--- AVAILABLE DATA ---

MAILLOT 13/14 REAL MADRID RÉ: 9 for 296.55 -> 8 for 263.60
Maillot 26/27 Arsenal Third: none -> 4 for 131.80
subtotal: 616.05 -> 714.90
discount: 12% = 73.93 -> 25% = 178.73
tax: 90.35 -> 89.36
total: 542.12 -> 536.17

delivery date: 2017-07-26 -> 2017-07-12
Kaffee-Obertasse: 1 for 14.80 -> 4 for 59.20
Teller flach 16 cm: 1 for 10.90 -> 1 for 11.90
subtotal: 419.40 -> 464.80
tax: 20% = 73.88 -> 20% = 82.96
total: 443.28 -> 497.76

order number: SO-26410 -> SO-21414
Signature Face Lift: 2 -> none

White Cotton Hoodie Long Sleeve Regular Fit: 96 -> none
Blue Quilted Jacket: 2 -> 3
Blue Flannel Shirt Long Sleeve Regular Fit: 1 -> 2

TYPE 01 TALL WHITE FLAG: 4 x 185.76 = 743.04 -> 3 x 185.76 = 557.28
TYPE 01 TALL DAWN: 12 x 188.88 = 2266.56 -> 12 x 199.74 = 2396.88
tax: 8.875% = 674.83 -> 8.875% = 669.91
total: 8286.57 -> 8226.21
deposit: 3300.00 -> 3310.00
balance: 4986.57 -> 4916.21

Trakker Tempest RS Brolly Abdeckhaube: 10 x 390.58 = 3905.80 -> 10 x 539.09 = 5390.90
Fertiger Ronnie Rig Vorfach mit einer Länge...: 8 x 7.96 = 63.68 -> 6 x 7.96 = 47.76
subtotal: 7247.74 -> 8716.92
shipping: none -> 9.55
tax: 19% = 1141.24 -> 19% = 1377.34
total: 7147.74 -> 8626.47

---

Every line from the one containing "total: 443.28 -> 497.76" through the end of the material above should be retyped exactly; please include nothing else.

▸ **TASK SOLUTION**
total: 443.28 -> 497.76

order number: SO-26410 -> SO-21414
Signature Face Lift: 2 -> none

White Cotton Hoodie Long Sleeve Regular Fit: 96 -> none
Blue Quilted Jacket: 2 -> 3
Blue Flannel Shirt Long Sleeve Regular Fit: 1 -> 2

TYPE 01 TALL WHITE FLAG: 4 x 185.76 = 743.04 -> 3 x 185.76 = 557.28
TYPE 01 TALL DAWN: 12 x 188.88 = 2266.56 -> 12 x 199.74 = 2396.88
tax: 8.875% = 674.83 -> 8.875% = 669.91
total: 8286.57 -> 8226.21
deposit: 3300.00 -> 3310.00
balance: 4986.57 -> 4916.21

Trakker Tempest RS Brolly Abdeckhaube: 10 x 390.58 = 3905.80 -> 10 x 539.09 = 5390.90
Fertiger Ronnie Rig Vorfach mit einer Länge...: 8 x 7.96 = 63.68 -> 6 x 7.96 = 47.76
subtotal: 7247.74 -> 8716.92
shipping: none -> 9.55
tax: 19% = 1141.24 -> 19% = 1377.34
total: 7147.74 -> 8626.47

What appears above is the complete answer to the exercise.